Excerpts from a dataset
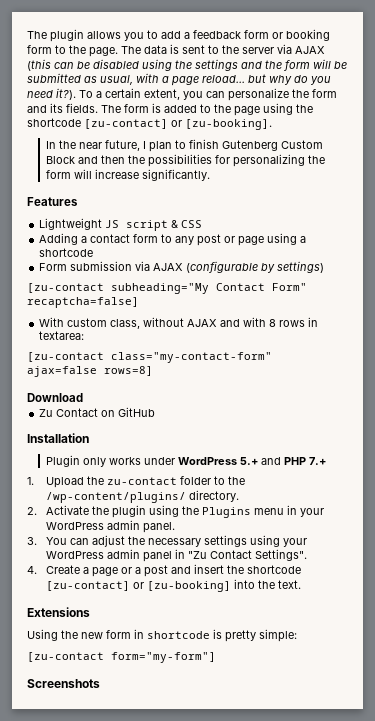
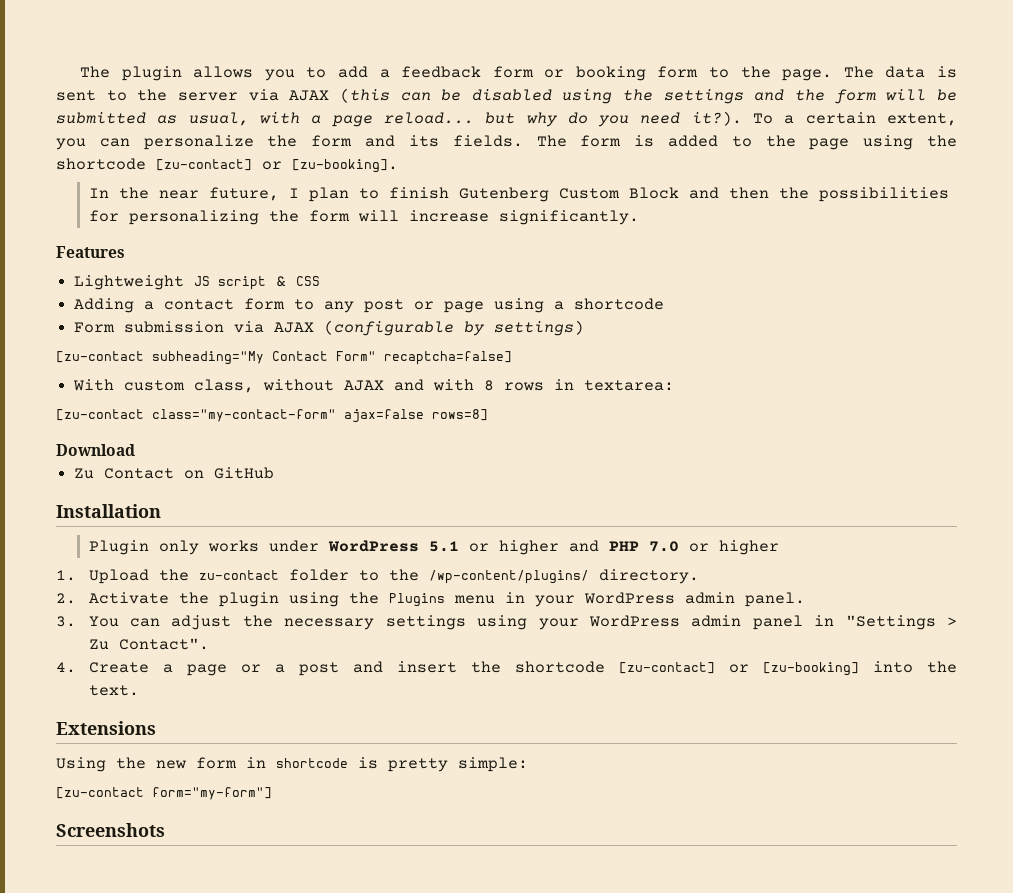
- Plugin only works under WordPress 5.+ and PHP 7.+
+ Plugin only works under WordPress 5.1 or higher and PHP 7.0 or higher
- 3. You can adjust the necessary settings using your WordPress admin panel in "Zu Contact Settings".
+ 3. You can adjust the necessary settings using your WordPress admin panel in "Settings > Zu Contact".

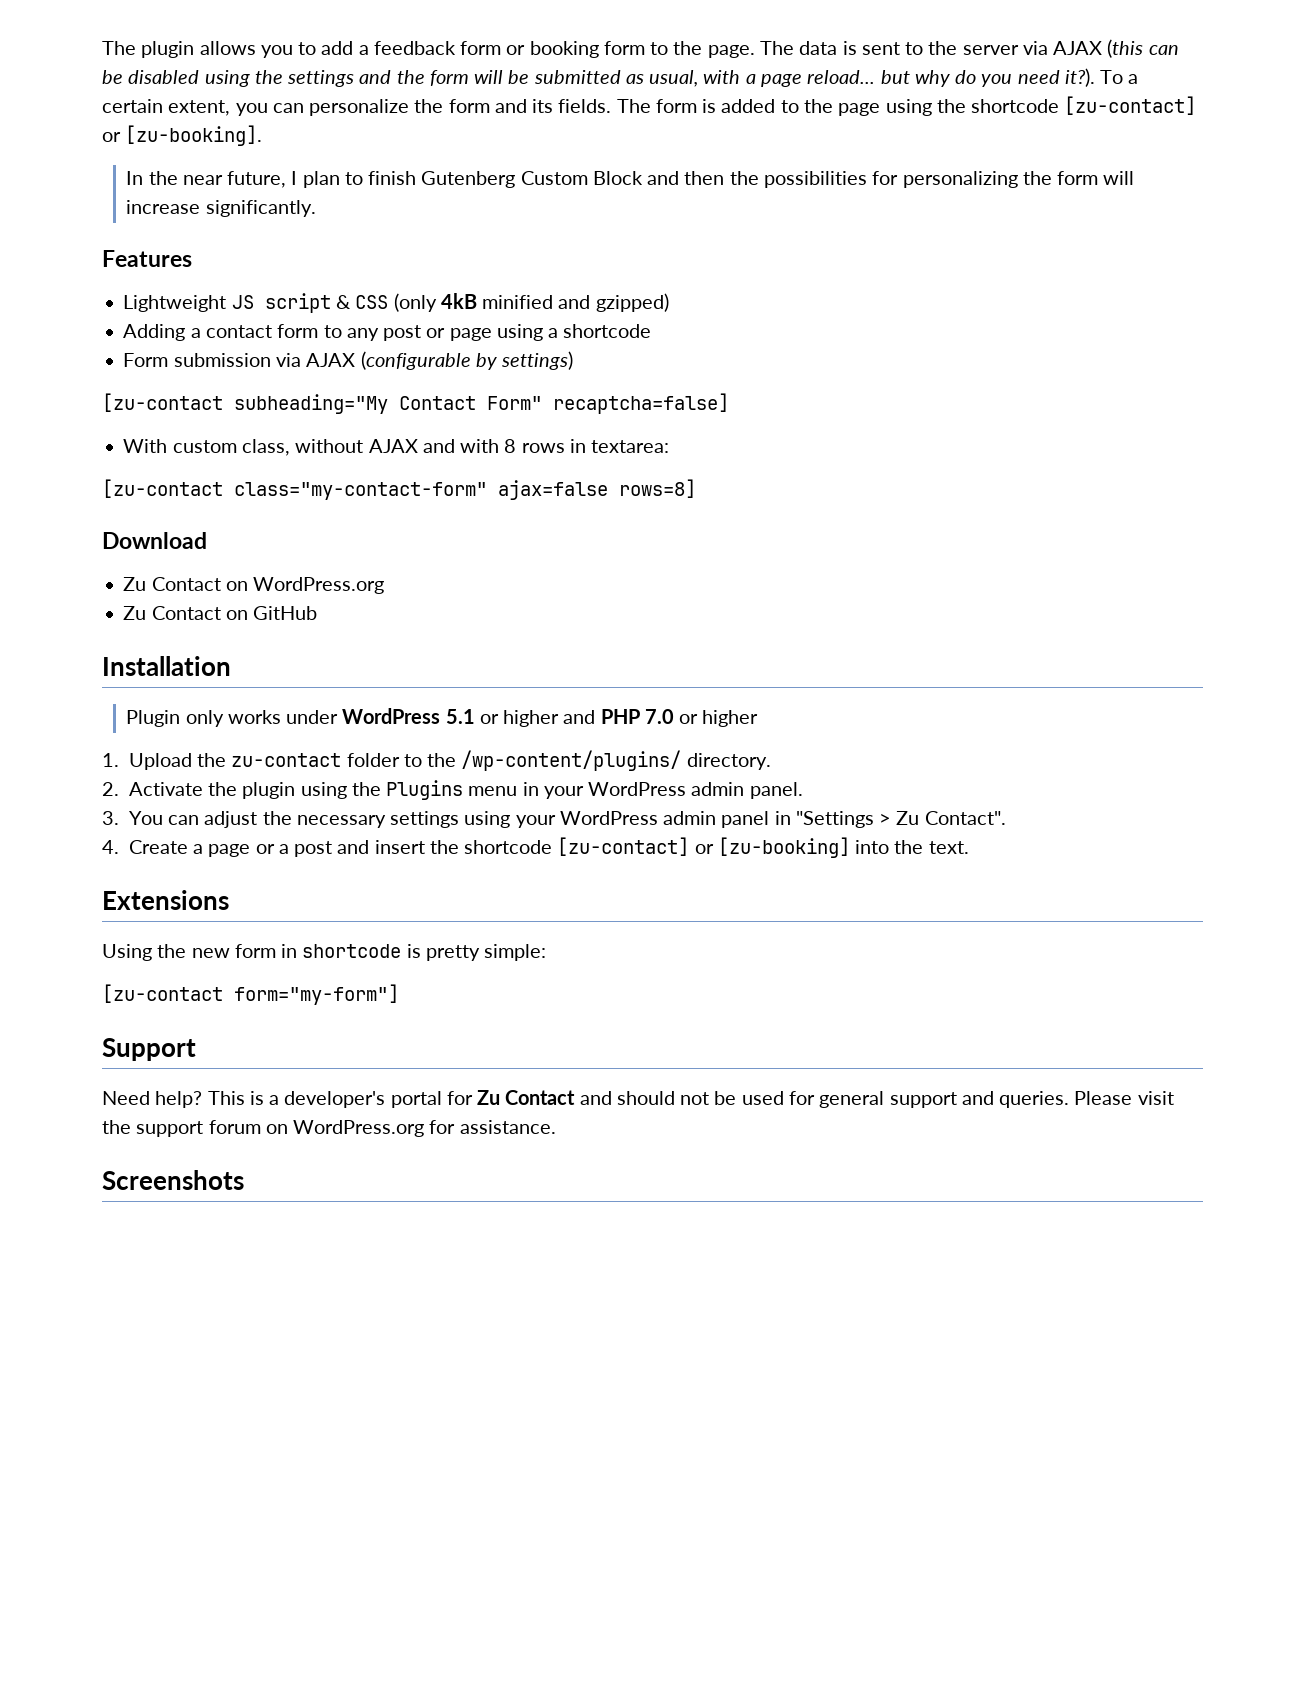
- Lightweight JS script & CSS
+ Lightweight JS script & CSS (only 4kB minified and gzipped)
+ Zu Contact on WordPress.org
+ Support
+ Need help? This is a developer's portal for Zu Contact and should not be used for general support and queries. Please visit the support forum on WordPress.org for assistance.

_BRIEF_.
Reproduce the complete set of records verbatim and omit the pictures.

_WRITTEN RESPONSE_.
- Plugin only works under WordPress 5.+ and PHP 7.+
+ Plugin only works under WordPress 5.1 or higher and PHP 7.0 or higher
- 3. You can adjust the necessary settings using your WordPress admin panel in "Zu Contact Settings".
+ 3. You can adjust the necessary settings using your WordPress admin panel in "Settings > Zu Contact".

- Lightweight JS script & CSS
+ Lightweight JS script & CSS (only 4kB minified and gzipped)
+ Zu Contact on WordPress.org
+ Support
+ Need help? This is a developer's portal for Zu Contact and should not be used for general support and queries. Please visit the support forum on WordPress.org for assistance.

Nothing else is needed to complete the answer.